#### [YOUR ASSIGNMENT]
A single number is wanted: how many lines of the records below contain the word "nowrap".

[Data items]
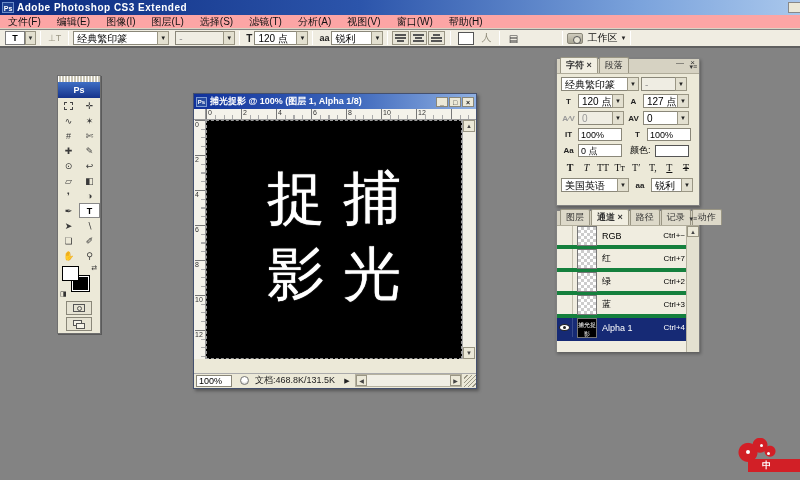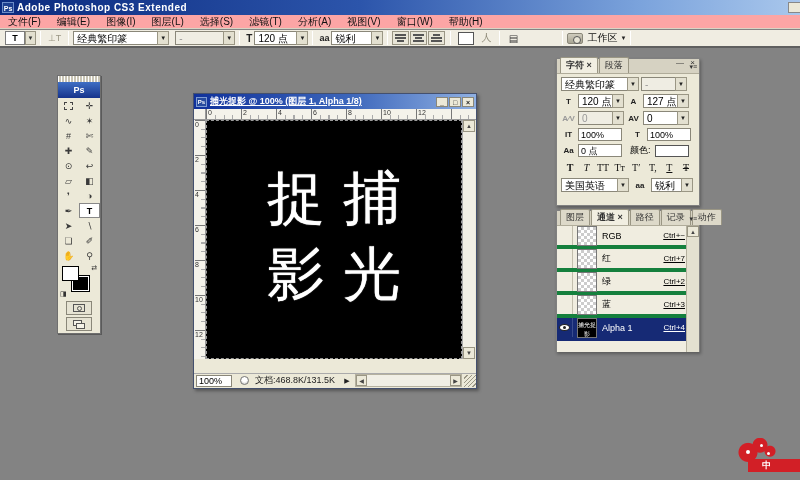--- a/index.html
+++ b/index.html
@@ -82,21 +82,21 @@
   .sm-icon i { position:absolute; width:9px; height:6px; border:1px solid #555; background:#f4f2e8; }
   .sm-icon i:last-child { left:3px; top:3px; }
 
   
   .docwin { position:absolute; left:193px; top:93px; width:284px; height:296px;
     background:#ece9d8; border:1px solid #44506e; box-shadow:2px 2px 3px rgba(0,0,0,.35); }
   .dw-title { height:15px; background:linear-gradient(90deg,#10319b,#3c66bb 55%,#8fb0e2);
     display:flex; align-items:center; color:#fff; padding:0 2px; }
   .dw-icon { width:11px; height:10px; background:#274b9e; border:1px solid #7e9bd2; color:#fff;
     font-size:6px; font-weight:bold; text-align:center; line-height:9px; margin-right:3px; }
-  .dw-title-text { font-weight:bold; font-size:9px; flex:1; white-space:nowrap; overflow:hidden;text-decoration:underline; }
+  .dw-title-text { font-weight:bold; font-size:9px; flex:1; white-space:nowrap; overflow:hidden; }
   .dw-btn { width:12px; height:10px; background:#ece9d8; border:1px solid #8a8779;
     font-size:7px; line-height:9px; text-align:center; color:#222; margin-left:1px; font-weight:bold; }
   .ruler-corner { position:absolute; left:0; top:15px; width:12px; height:11px;
     background:#f4f2ea; border-right:1px solid #999; border-bottom:1px solid #999; }
   .h-ruler { position:absolute; left:12px; top:15px; right:0; height:11px; background:#f4f2ea;
     border-bottom:1px solid #999;
     background-image:repeating-linear-gradient(90deg,#777 0 1px,transparent 1px 35px),
       repeating-linear-gradient(90deg,#aaa 0 1px,transparent 1px 8.75px);
     background-size:100% 10px,100% 4px; background-position:bottom left; background-repeat:no-repeat; }
   .h-ruler span { position:absolute; top:0; font-size:7px; color:#333; }
@@ -178,21 +178,21 @@
     background:#222; border-radius:50%; }
   .thumb { width:20px; height:20px; border:1px solid #777; margin:0 5px 0 4px; flex:none; }
   .checker { background-color:#fff;
     background-image:linear-gradient(45deg,#ccc 25%,transparent 25%,transparent 75%,#ccc 75%),
       linear-gradient(45deg,#ccc 25%,transparent 25%,transparent 75%,#ccc 75%);
     background-size:6px 6px; background-position:0 0,3px 3px; }
   .thumb.alpha { background:#000; color:#fff; font-size:6px; line-height:9px;
     text-align:center; overflow:hidden; word-break:break-all; padding-top:1px;
     font-family:"DejaVu Serif",serif; }
   .ch-name { flex:1; font-size:9px; }
-  .ch-key { font-size:8px;text-decoration:underline; }
+  .ch-key { font-size:8px; }
   .ch-scroll { position:absolute; right:0; top:0; bottom:0; width:13px; background:#e4e1d0;
     border-left:1px solid #b5b19f; }
   .ch-scroll .sb-btn { position:absolute; top:0; left:0; width:12px; height:11px;
     background:#ece9d8; border:1px solid #9a9684; font-size:6px; text-align:center;
     line-height:10px; color:#444; }
   .ch-pad { height:11px; }
 
   
   .watermark { position:absolute; right:0; bottom:8px; width:66px; height:34px; }
   .wm-blob { position:absolute; left:2px; top:0; width:40px; height:24px;

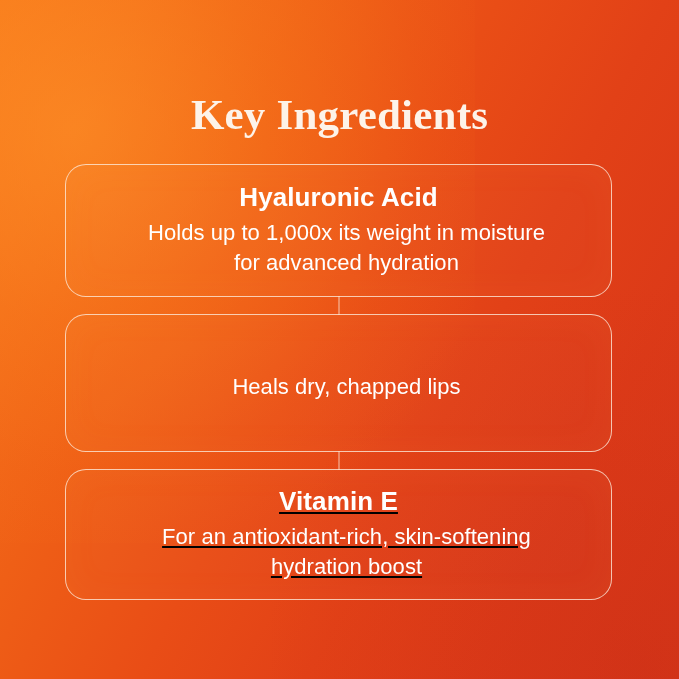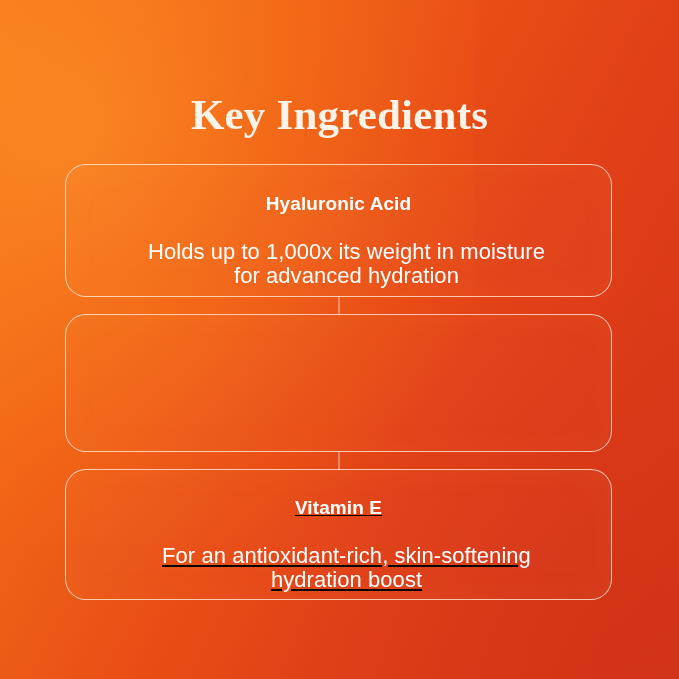--- a/index.html
+++ b/index.html
@@ -109,32 +109,32 @@
     box-shadow: inset 0 0 34px rgba(255,160,70,0.07);
   }
 
   .card-1 { height: 133px; }
   .card-2 { height: 138px; }
   .card-3 { height: 131px; text-decoration: underline; }
 
   .card-title {
     font-family: "Liberation Sans", sans-serif;
     font-weight: 700;
-    font-size: 19px;
+    font-size: 26px;
     line-height: 27px;
     letter-spacing: 0.1px;
     color: #ffffff;
-    margin: 16px;
+    margin: 0;
   }
 
   .card-desc {
     font-family: "Liberation Sans", sans-serif;
     font-weight: 400;
     font-size: 22px;
-    line-height: 24px;
+    line-height: 30px;
     letter-spacing: 0.05px;
     color: #ffffff;
     margin: 7px 0 0 16px;
     max-width: 400px;
   }
 
   
   .connector {
     position: relative;
     height: 17px;
@@ -166,20 +166,21 @@
         <div class="card-desc">Holds up to 1,000x its weight in moisture for advanced hydration</div>
       </div>
     </div>
 
     <div class="connector">
         <i></i>
       </div>
 
     <div class="card-wrap">
       <div class="card card-2">
+        <div class="card-desc">Heals dry, chapped lips</div>
       </div>
     </div>
 
     <div class="connector">
         <i></i>
       </div>
 
     <div class="card-wrap">
       <div class="card card-3">
         <div class="card-title">Vitamin E</div>

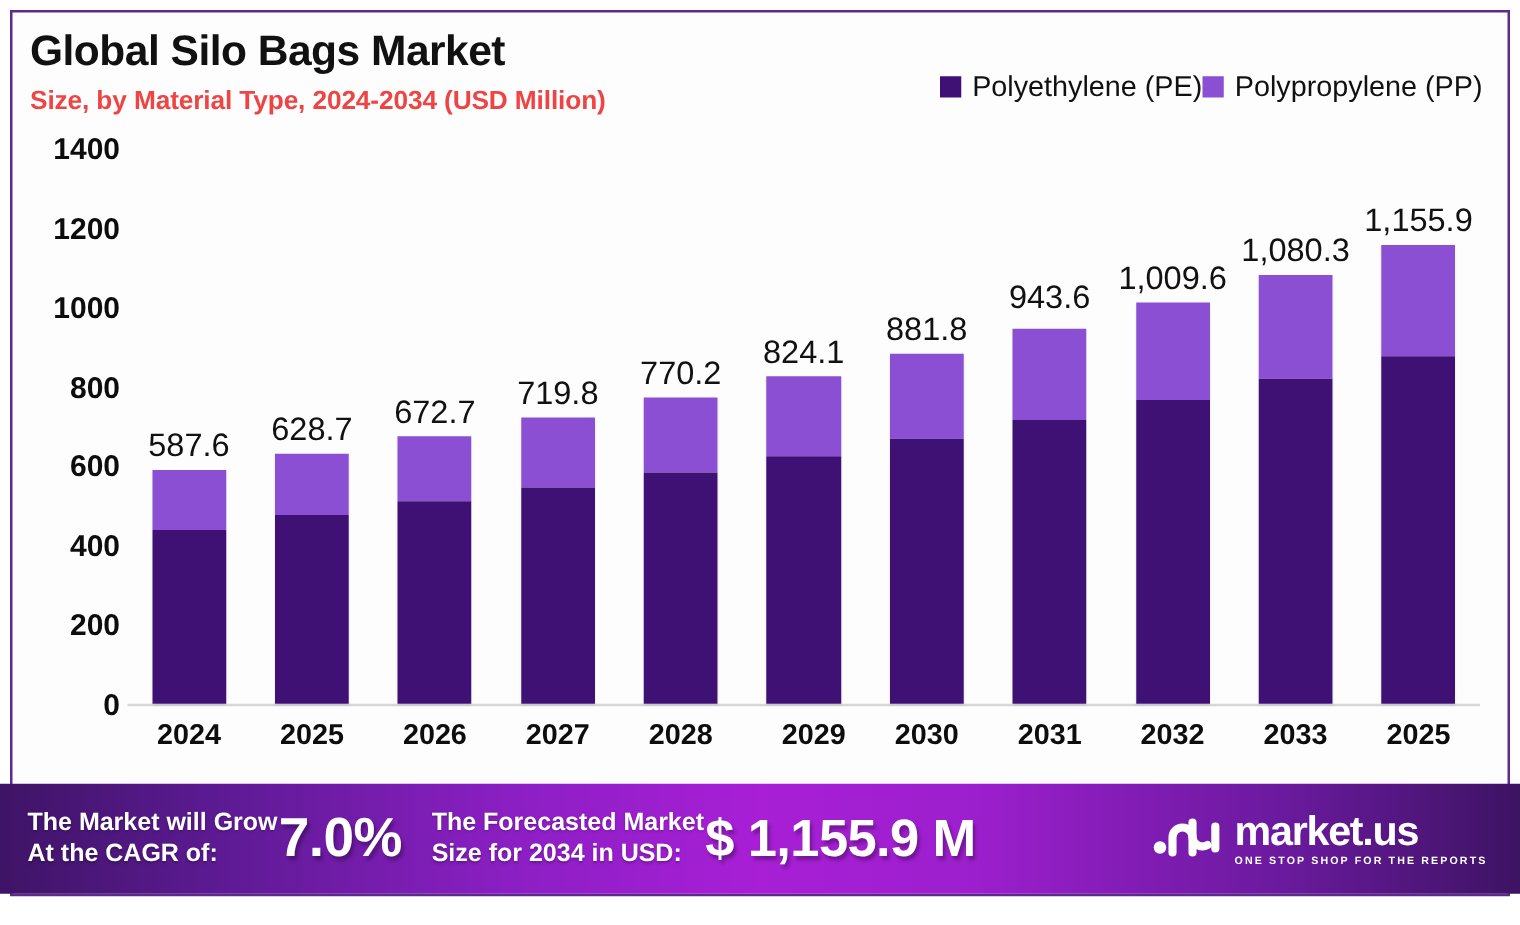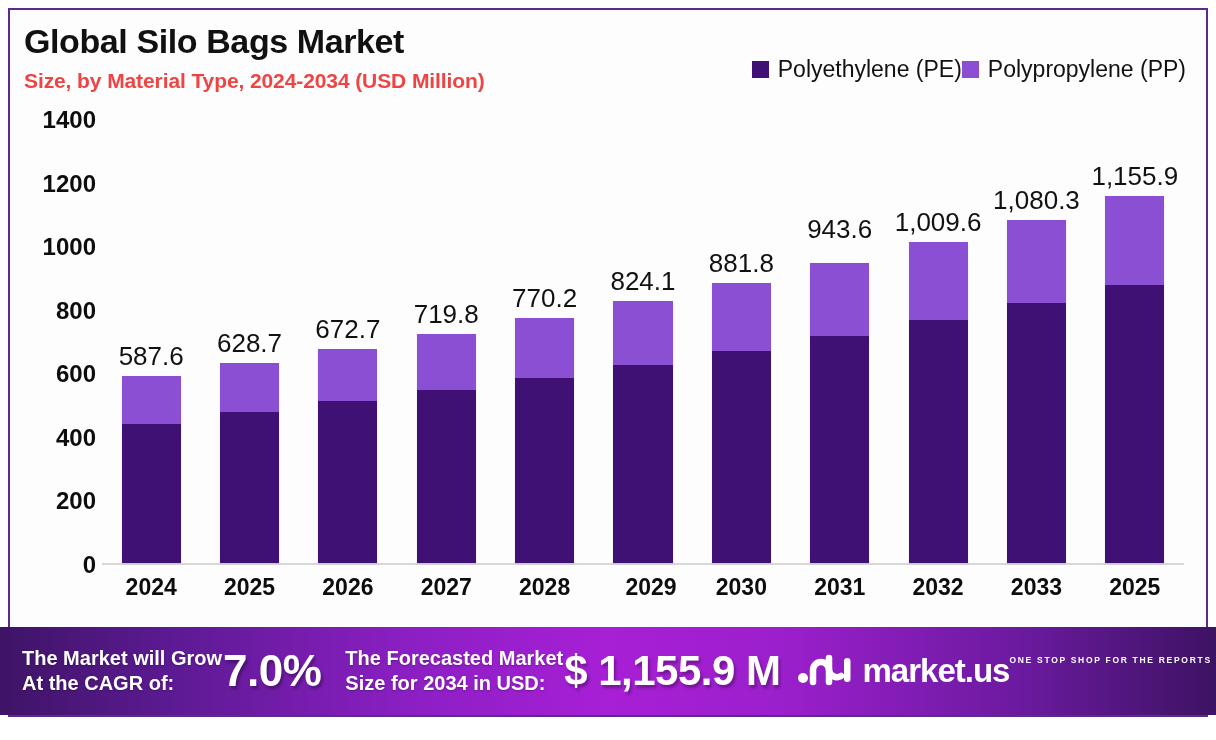--- a/index.html
+++ b/index.html
@@ -233,21 +233,21 @@
     align-items: center;
     gap: 10px;
     margin-left: 16px;
     margin-right: 8px;
   }
 
   .logo-mark { flex: 0 0 auto; display: block; }
 
   .logo-text-wrap {
     display: flex;
-    flex-direction: row;
+    flex-direction: column;
     justify-content: center;
   }
 
   .logo-word {
     font-size: 33px;
     font-weight: bold;
     color: #ffffff;
     line-height: 34px;
     letter-spacing: -1px;
   }
@@ -339,21 +339,21 @@
           </div>
         </div>
         <div class="bar-group" style="left: 56.3636%; width: 5.45455%; height: 280.286px;">
           <div class="bar-total-label" style="bottom: 288.286px;">881.8</div>
           <div class="bar-stack" style="height: 280.286px;">
             <div class="seg-pp" style="height: 67.9579px; background: rgb(139, 79, 212);"></div>
             <div class="seg-pe" style="height: 212.329px; background: rgb(63, 17, 117);"></div>
           </div>
         </div>
         <div class="bar-group" style="left: 65.4545%; width: 5.45455%; height: 299.93px;">
-          <div class="bar-total-label" style="bottom: 322px;">943.6</div>
+          <div class="bar-total-label" style="bottom: 314px;">943.6</div>
           <div class="bar-stack" style="height: 299.93px;">
             <div class="seg-pp" style="height: 72.98px; background: rgb(139, 79, 212);"></div>
             <div class="seg-pe" style="height: 226.95px; background: rgb(63, 17, 117);"></div>
           </div>
         </div>
         <div class="bar-group" style="left: 74.5455%; width: 5.45455%; height: 320.909px;">
           <div class="bar-total-label" style="bottom: 328.909px;">1,009.6</div>
           <div class="bar-stack" style="height: 320.909px;">
             <div class="seg-pp" style="height: 78.0657px; background: rgb(139, 79, 212);"></div>
             <div class="seg-pe" style="height: 242.843px; background: rgb(63, 17, 117);"></div>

#### [TASK SOLUTION]
2